Friday, June 16, 2006

Vienna Gospel Sanity

Friday June 16 2006
(Still catching up from my notes)

Who needs sleep? I’m in Vienna!

After our show opens on Wednesday night, we have our days free. I wander around Vienna for 2 of the days, trying to time it right one day at noon to at least see the Lippizaners of the Spanish Riding School ride back to their stables after their practice or performance. But my timing is bad and I miss them – I only see remnants of their passing and grooms sweeping up after them. I resort to a Starbucks on the corner by the Spanish Riding School. (Does this count in any way?)

In fact I have many, many cappuchinos (though only 2 from Starbucks) every day in Vienna. I don’t drink that much coffee (and when I do, it’s always decaff) in the States, but I felt sort of obligated to do this, as many people told me, “Drink a coffee for me!” Of course I am probably taking this to extremes…

Vienna is a very people-friendly city – very easy to get around, very casual, no hassles. Beautiful old buildings, steeped in history, plenty of museums and castles, none of which I went in. I’d been here 17 years ago (and missed the Lippizaners again then), but it was like visiting a new city to me, as I didn’t remember it.

Another day, my friend Tracy (who has come to visit the show from Egypt) and I take a train to another country – Bratislava, Slovakia is only 1 hour away. It’s another old European city, somewhat like Vienna but a little more tired-looking. I wanted that Slovakian stamp in my passport!

I was really craving a nap any of those days, but, being in Vienna, that seemed such a sacrilege, so I put that off till next week.

I’m really enjoying being here with the Gospel people – I see them maybe every 2 or 5 years, and every time we do the show, we suspect it may be our last time, and because everybody knows this, we appreciate the short time we have together.

The show is absolutely awesome – acting great, singing terrific, every night again it moves me. When Caroline hits her high-high note in the next-to-last song (her voice has something like 20 octaves), chills run from my fingertips on the board up through my arms to the tips of my hair. The tech crew claps and dances upstairs during the rocking songs.
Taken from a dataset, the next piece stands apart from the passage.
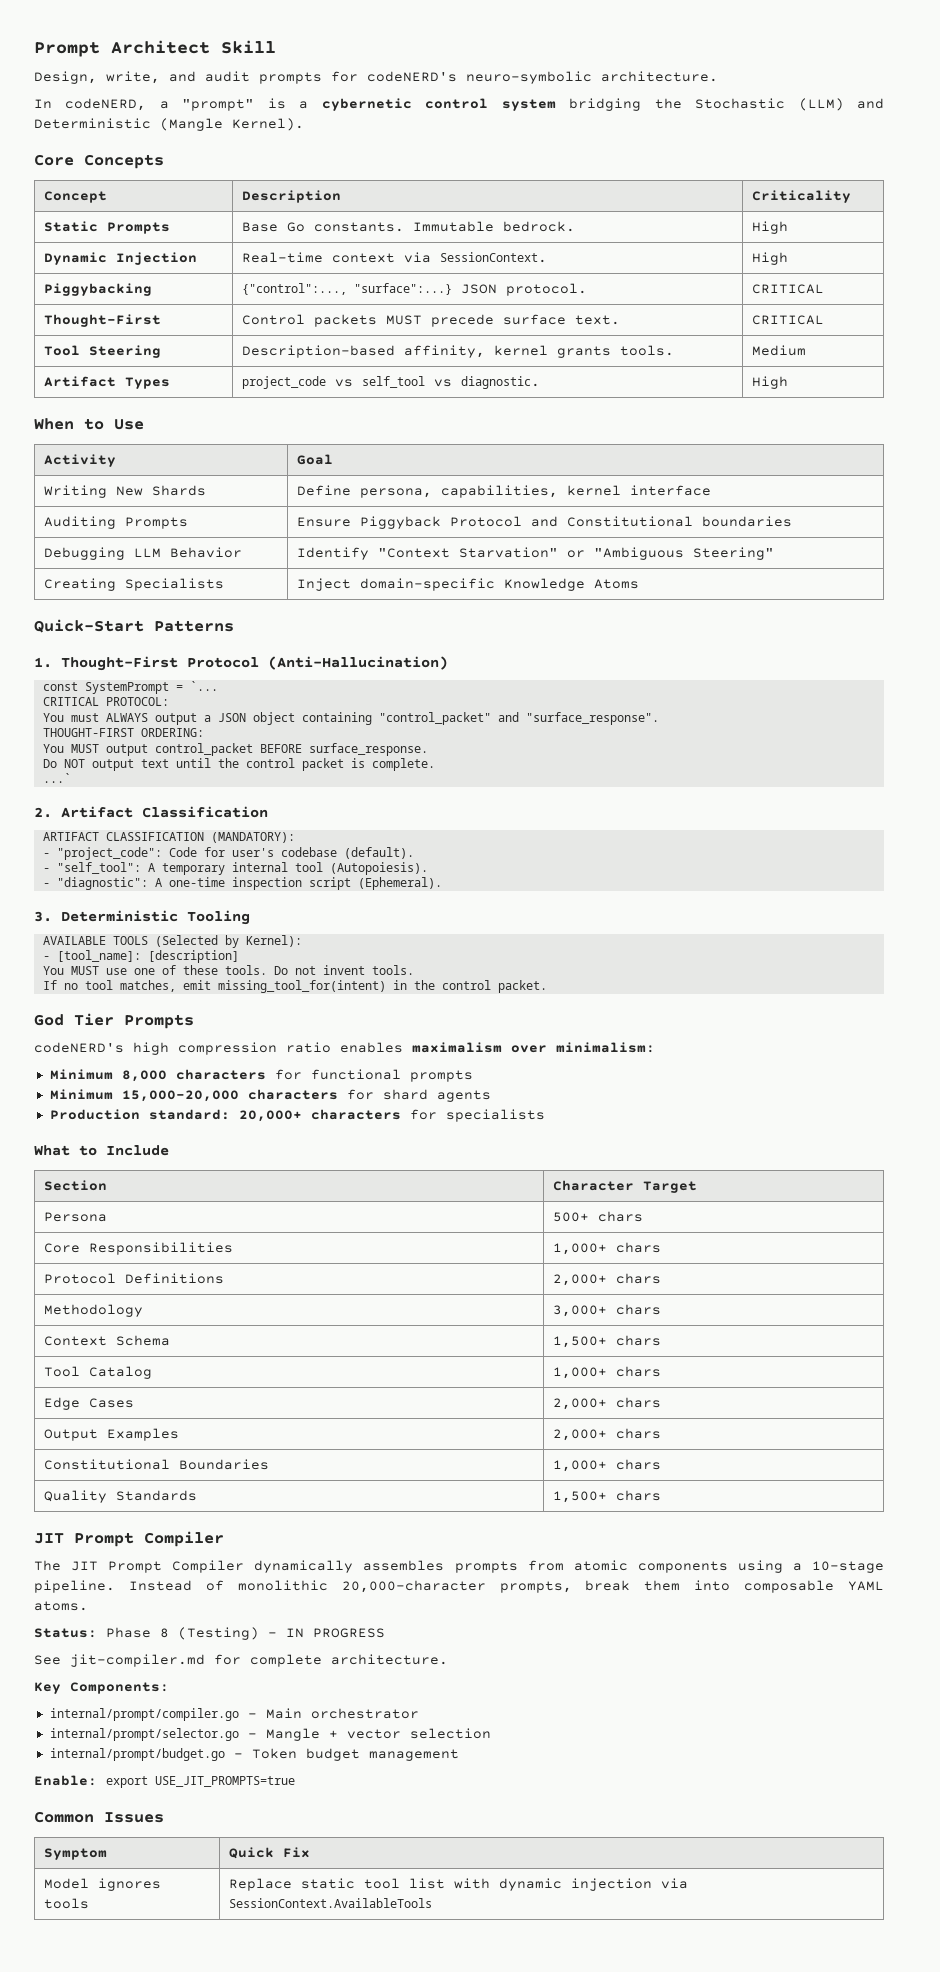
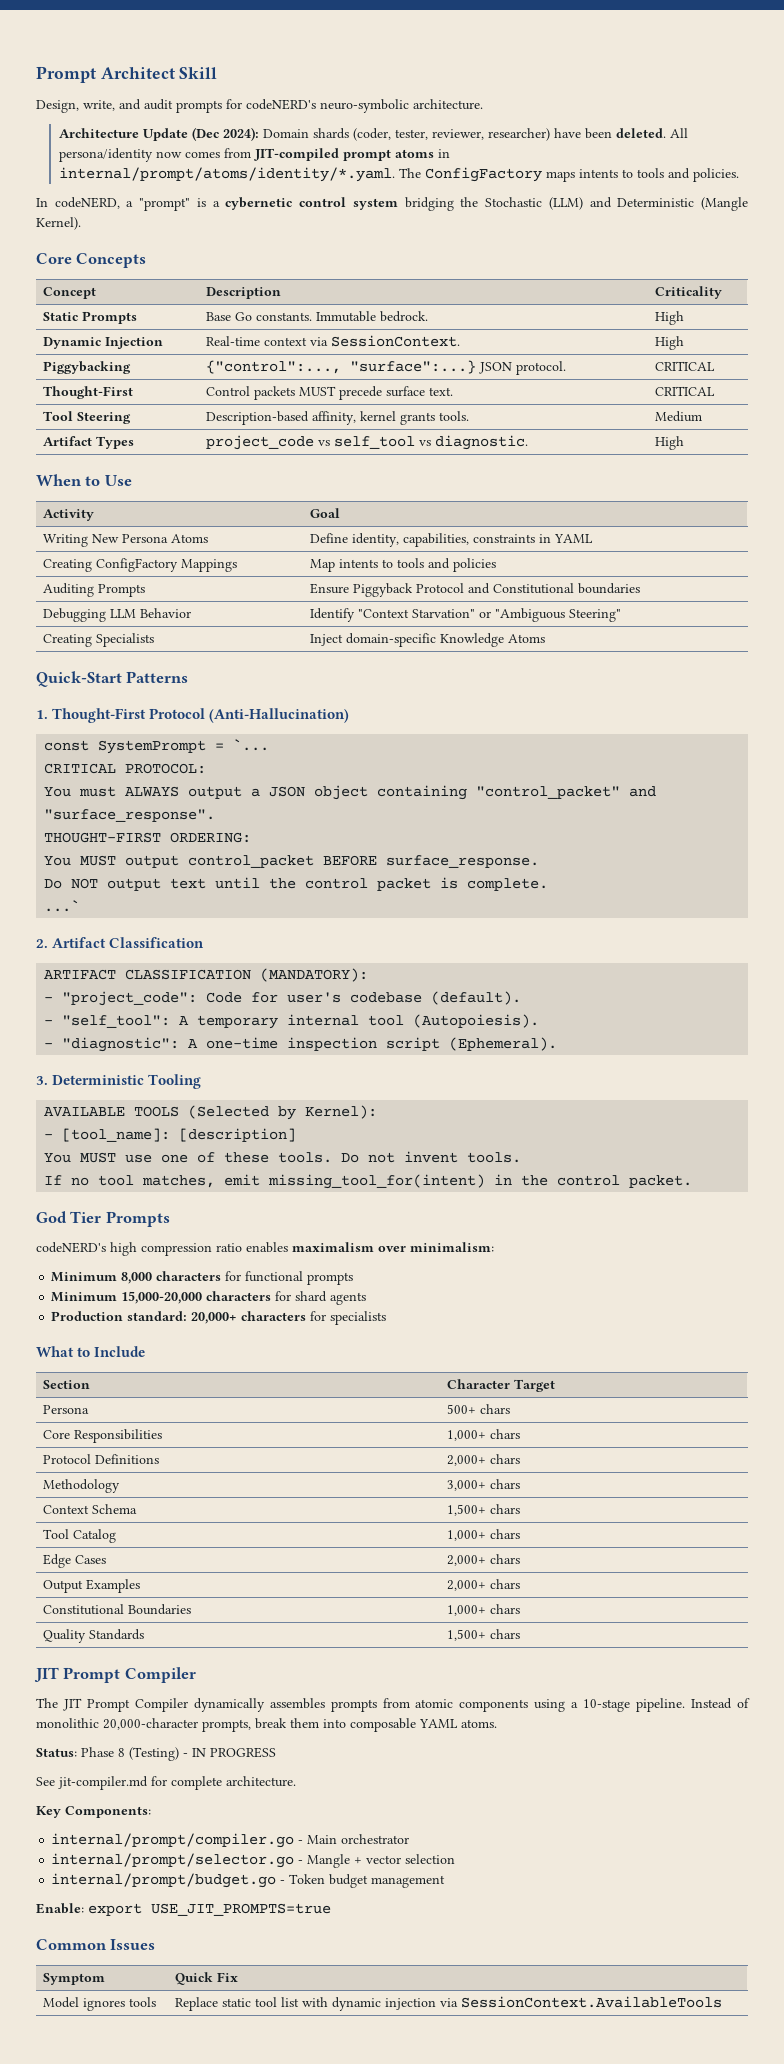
+ Architecture Update (Dec 2024): Domain shards (coder, tester, reviewer, researcher) have been deleted. All persona/identity now comes from JIT-compiled prompt atoms in internal/prompt/atoms/identity/*.yaml. The ConfigFactory maps intents to tools and policies.
- Writing New Shards | Define persona, capabilities, kernel interface
+ Writing New Persona Atoms | Define identity, capabilities, constraints in YAML
+ Creating ConfigFactory Mappings | Map intents to tools and policies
It is a terrible shame that after all this work getting it together, we are only doing the show for 5 days. The annual Vienna Festival brings shows like ours into different venues, and they run for a week or 2 and that’s it. We’re hoping another festival or event will bring us in again, someday, somewhere… there are rumors of going to Poland next year. Or maybe Chicago! I’ve always wanted to play in Chicago.

After all the great times I’ve had this week, I think this was the crown jewel. A bus came to pick up a load of people after the shows and take them back to the hotel. Tracy and I happened to get on this one, and while everybody was waiting for it to fill up, some of the choir men and women were casually and quietly singing, trying new songs, laughing when they messed up or tried hitting a different note. Even then, their voices were filled with such intensity. Tracy sat up and said “I have a request. Can you sing Amazing Grace?”

Seven, eight or nine women and a man or two, whoever wanted, started singing this song – OH MY GOD! If you get one chance in your life to sit right in front of a few (or better yet, a whole big) black gospel choir, do it. If it does not move you (and I am not talking God or religion), you are dead inside.

These women and men weren’t belting it out, they were just sitting on a bus at midnight in Vienna passing time waiting to go home, no microphones, no egos, no audience but other fellow cast and crew members and friends, pouring out this precious gift of perfect voices, so effortless but so powerful and moving, so…

There is no human word I know to describe the spiritual power of these voices. It takes hold of your bones deep down inside, wraps around your insides, squeezes the life and spirit not out of but into you, it suffocates and strangles, hurts in a magnificent way. The singers’ eyes were closed, singing quietly with such an extraordinary power – coming up from thousands of years and ages of spirit, up out of their bodies and beings and bones, out and down into my ears, down into my bones and being and spirit. I can’t sing, I can only hear, but through their music, through their exquisite voices, we are all one in this Thing…

I was rocked to my bones and tears were rolling out of my eyes and I will never forget this song or sitting on this bus in Vienna!

This was the Gospel at Vienna – magnificent all around. “This may be the last time, I don’t know” (a Blind Boys of Alabama song)… and maybe not.